The result should be all the records, exact and complete, without a single picture.

(Collected data)

--- --- ---

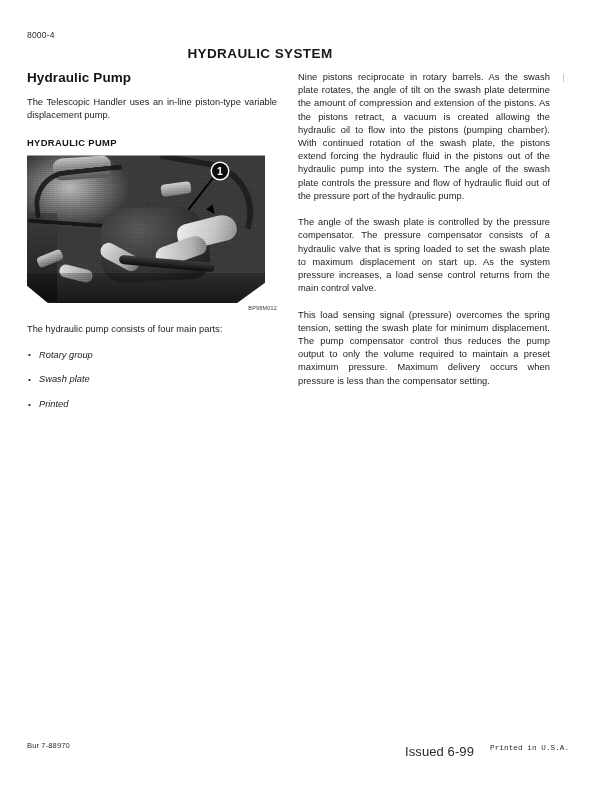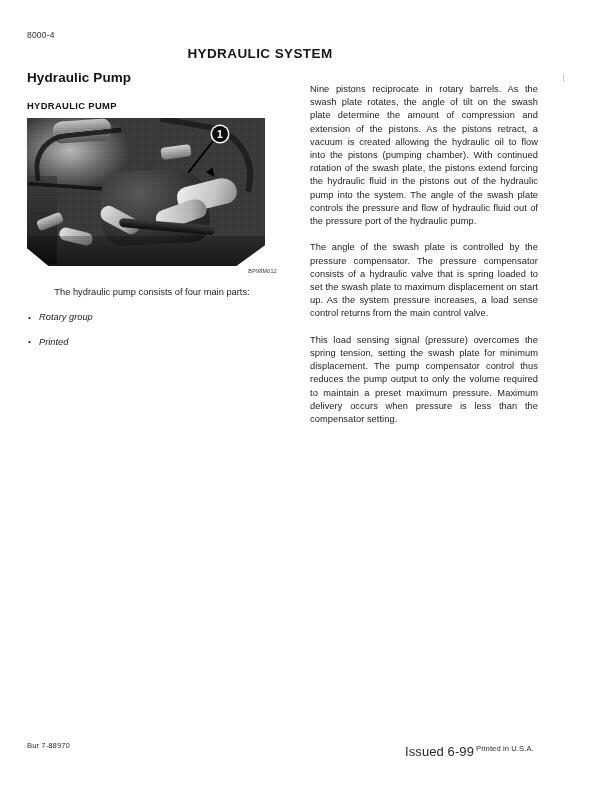--- a/index.html
+++ b/index.html
@@ -67,7 +67,7 @@
   .body-text {
     font-size: 9.3px;
     line-height: 13.2px;
-    margin: 12px;
+    margin: 0;
     color: #222222;
     text-align: justify;
   }

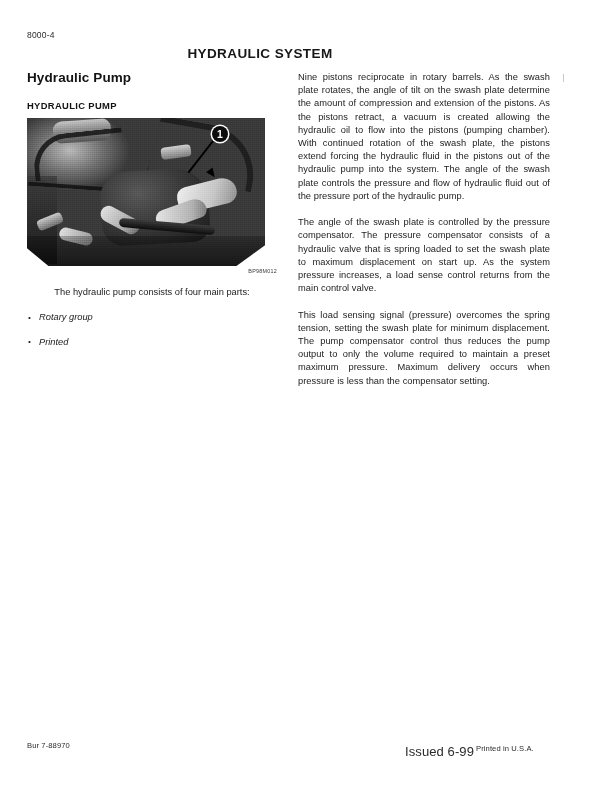--- a/index.html
+++ b/index.html
@@ -333,6 +333,7 @@
 
     <h2 class="section-title">Hydraulic Pump</h2>
 
+    <p class="body-text">The Telescopic Handler uses an in-line piston-type variable displacement pump.</p>
 
     <h3 class="sub-title">HYDRAULIC PUMP</h3>
 

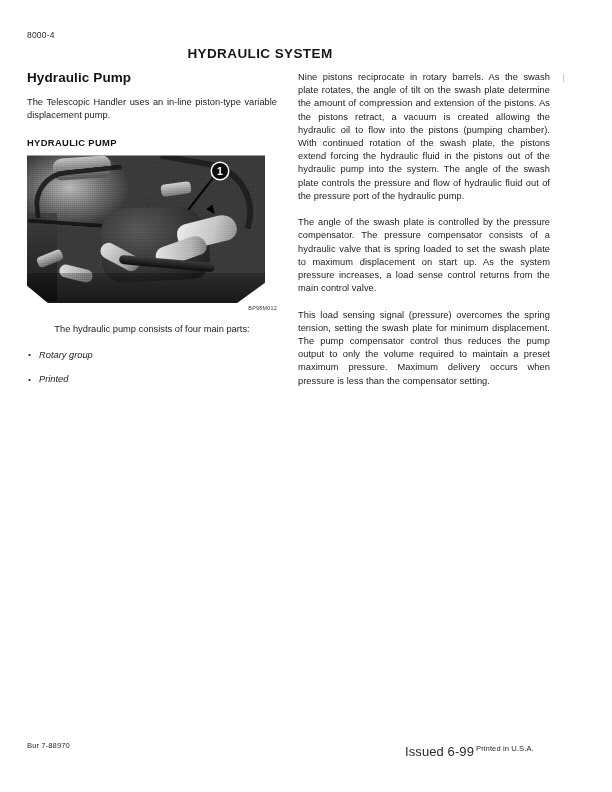--- a/index.html
+++ b/index.html
@@ -257,7 +257,6 @@
     font-size: 9.3px;
     line-height: 13.2px;
     color: #222222;
-    text-align: center;
   }
   ul.parts-list {
     list-style: none;

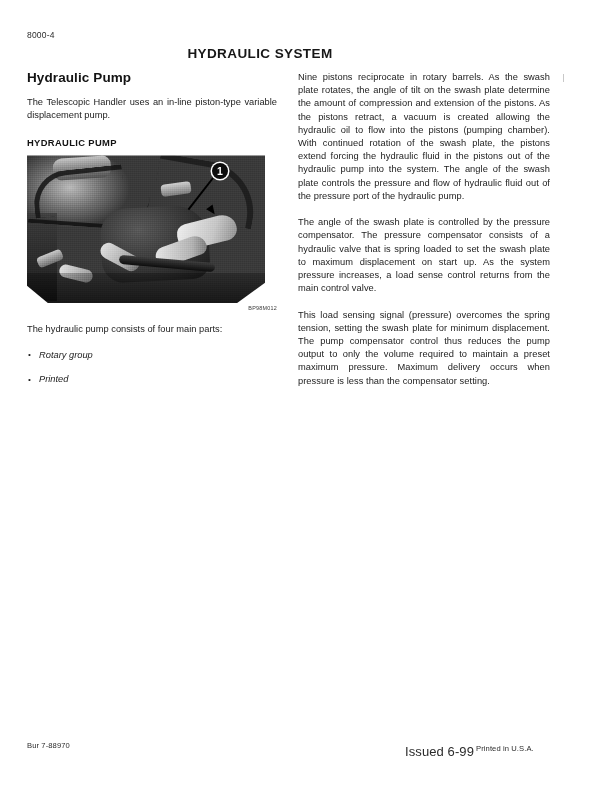--- a/index.html
+++ b/index.html
@@ -366,6 +366,7 @@
 
     <ul class="parts-list">
       <li>Rotary group</li>
+      <li>Swash plate</li>
       <li>Printed</li>
     </ul>
 

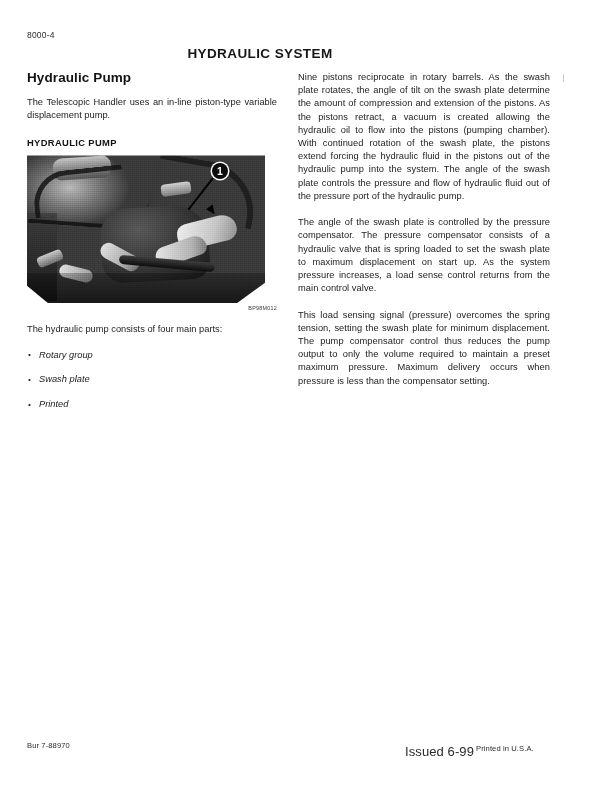--- a/index.html
+++ b/index.html
@@ -311,11 +311,12 @@
   }
   .footer-printed {
     position: absolute;
-    left: 476px;
+    left: 490px;
     top: 744px;
     font-size: 7.6px;
     color: #2b2b2b;
     letter-spacing: 0.1px;
+    font-family: Liberation Mono, monospace;
   }
 </style>
 </head>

--- --- ---

**Completed exercise**.
--- a/index.html
+++ b/index.html
@@ -67,7 +67,7 @@
   .body-text {
     font-size: 9.3px;
     line-height: 13.2px;
-    margin: 12px;
+    margin: 0;
     color: #222222;
     text-align: justify;
   }

--- a/index.html
+++ b/index.html
@@ -333,6 +333,7 @@
 
     <h2 class="section-title">Hydraulic Pump</h2>
 
+    <p class="body-text">The Telescopic Handler uses an in-line piston-type variable displacement pump.</p>
 
     <h3 class="sub-title">HYDRAULIC PUMP</h3>
 

--- a/index.html
+++ b/index.html
@@ -257,7 +257,6 @@
     font-size: 9.3px;
     line-height: 13.2px;
     color: #222222;
-    text-align: center;
   }
   ul.parts-list {
     list-style: none;

--- a/index.html
+++ b/index.html
@@ -366,6 +366,7 @@
 
     <ul class="parts-list">
       <li>Rotary group</li>
+      <li>Swash plate</li>
       <li>Printed</li>
     </ul>
 

--- a/index.html
+++ b/index.html
@@ -311,11 +311,12 @@
   }
   .footer-printed {
     position: absolute;
-    left: 476px;
+    left: 490px;
     top: 744px;
     font-size: 7.6px;
     color: #2b2b2b;
     letter-spacing: 0.1px;
+    font-family: Liberation Mono, monospace;
   }
 </style>
 </head>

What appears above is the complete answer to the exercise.